Cette situation me glace le sang. Il y a une quinzaine d’années, un philosophe australien, Glenn Albrecht, a même donné un nom à ce genre d’angoisse : solastalgie. Né de la contraction de deux mots latins qui signifient « confort » et « peine », ce néologisme traduit « la tristesse de voir sa maison brûler ».

 

Depuis quelques années, nous rencontrons de plus en plus de gens qui souffrent d’écoanxiété, des personnes qui craignent de perdre leur maison sur les berges du fleuve en Gaspésie, sur la Côte-Nord ou aux Îles-de-la-Madeleine en raison des côtes qui s’érodent. D’autres ont peur pour leur santé à cause des pesticides épandus dans les champs en bordure de leur résidence. Puis nous entendons des scientifiques qui, comme moi, travaillent chaque jour avec des données alarmantes sur le sort de l’humanité et sur celui de nos frères et sœurs, les plantes et les animaux.

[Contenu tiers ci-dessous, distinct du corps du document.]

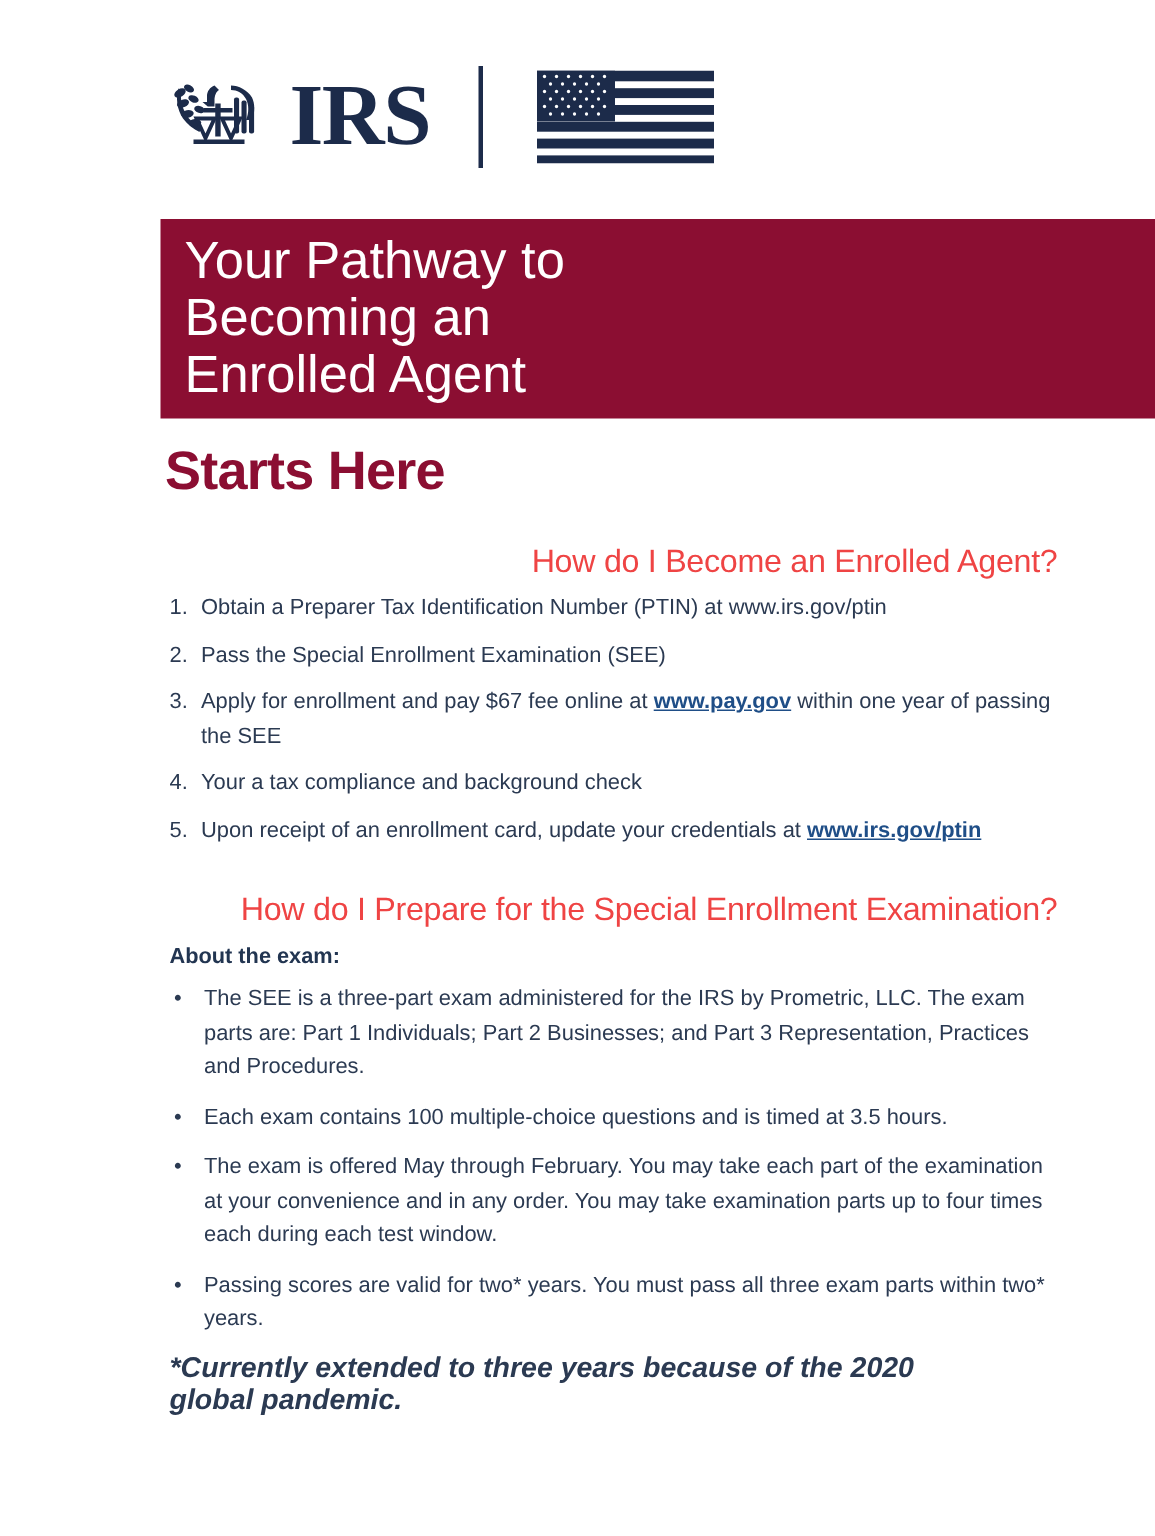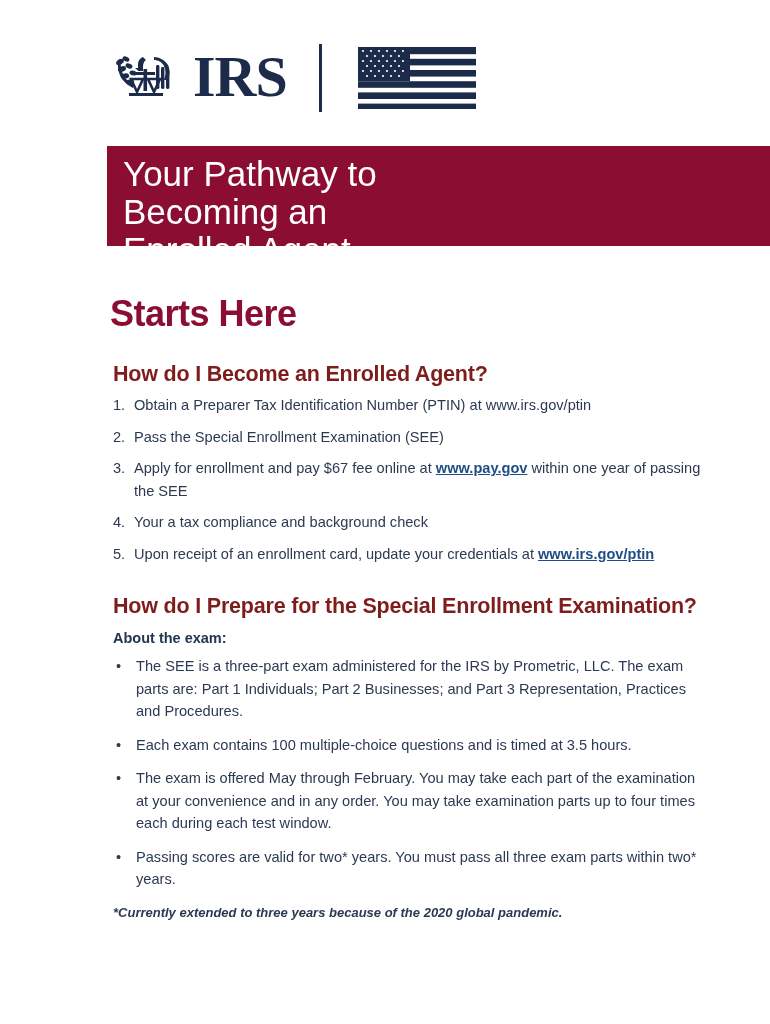"Your Pathway to" .banner { height: 100px -> 133px }
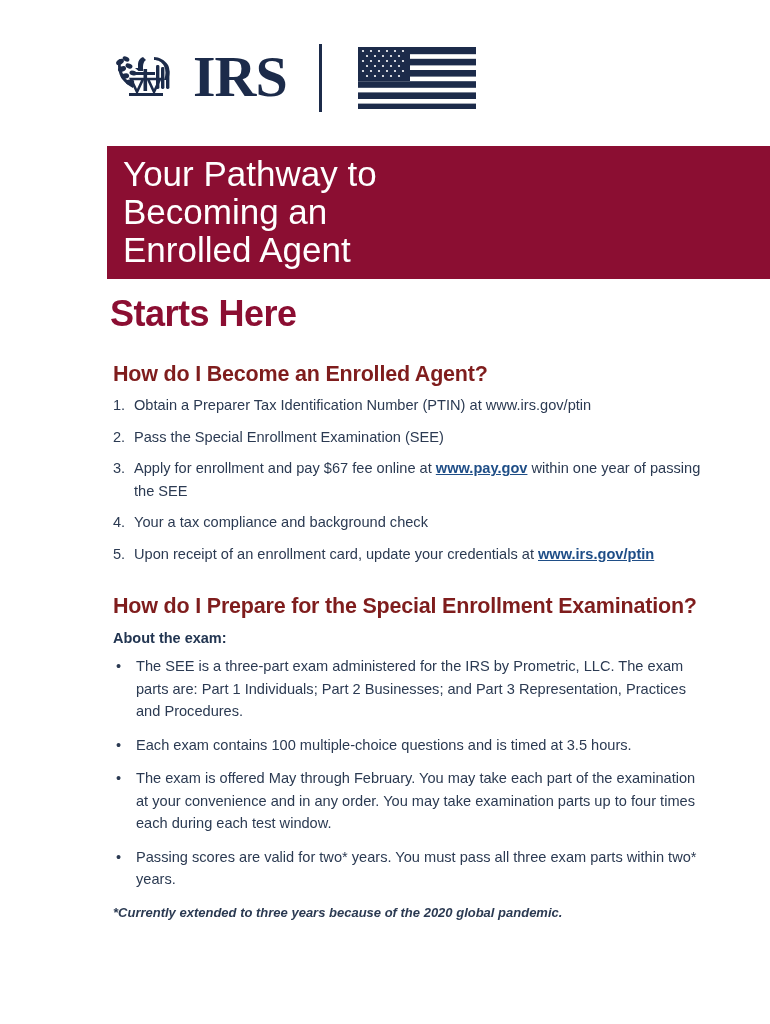"How do I Become an" h2.section-heading { color: #7f1d1d -> #ef4444; font-weight: bold -> normal; text-align: none -> right }
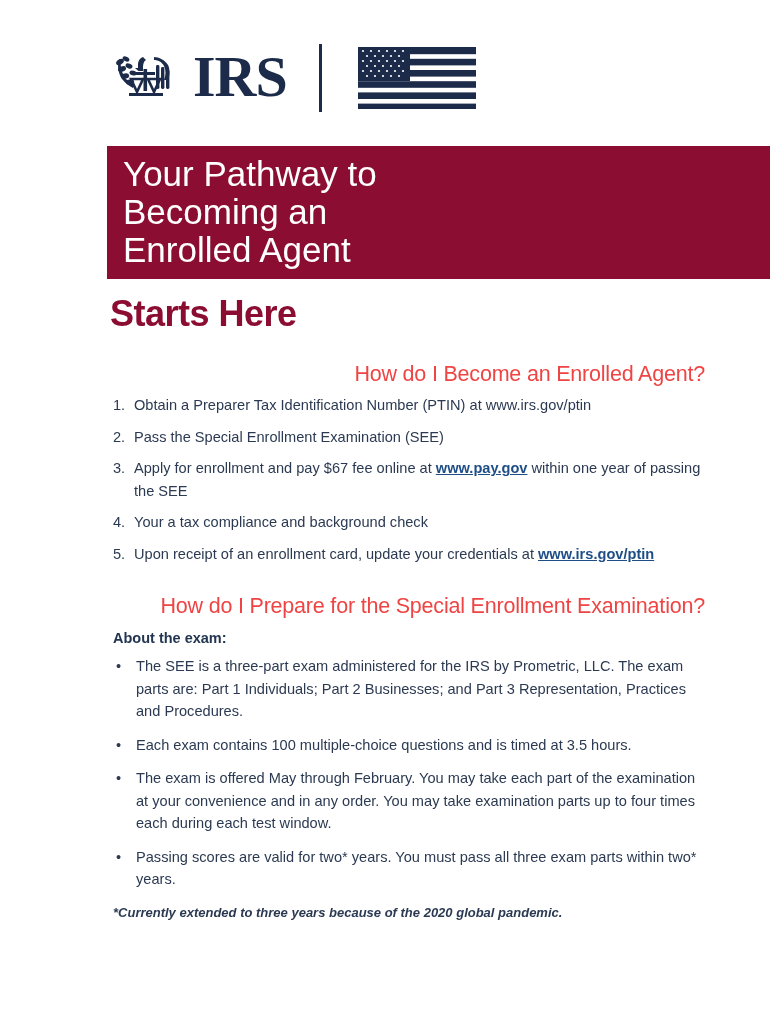"*Currently extended to three years" .footnote { font-size: 13px -> 19px }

L’écoanxiété peut être légère, voire passagère, mais dans certains cas, elle devient handicapante et pointe vers des troubles anxieux plus graves.

 

Mince consolation bien personnelle : mon autodiagnostic me fait tomber dans la première catégorie. Une fois que cela est dit, comment pouvons nous combattre cette angoisse ? Bien sûr, nous devons nous engager à changer les choses. Je plante des arbres, je roule à vélo et je mange moins de viande qu’avant. Je trouve un  réconfort dans l’action, mais il reste toujours au fond de moi une pression, un sentiment d’urgence devant l’écocide.

 

Ainsi, je combats mon écoanxiété en prenant des bains de nature. Quand j’ai quelques minutes à moi, je m’assois sous un arbre dans un des parcs de mon quartier ou je regarde les eaux de la rivière des Prairies filer d’ouest en est.

 

Ce n’est pas d’hier que nous savons que le fait de marcher en forêt, de ramer dans un canot ou d’observer les oiseaux nous détend. Ce contact avec la nature peut même devenir une médecine préventive.

 

Les Japonais appellent ce sentiment de bien-être en nature le shinrin-yoku, qui signifie « bain de forêt ». Comment pratiquer le shinrin-yoku ? Tout simplement, en prenant le temps d’être dans la nature et en connectant avec notre environnement. Sans performance. Sans téléphone.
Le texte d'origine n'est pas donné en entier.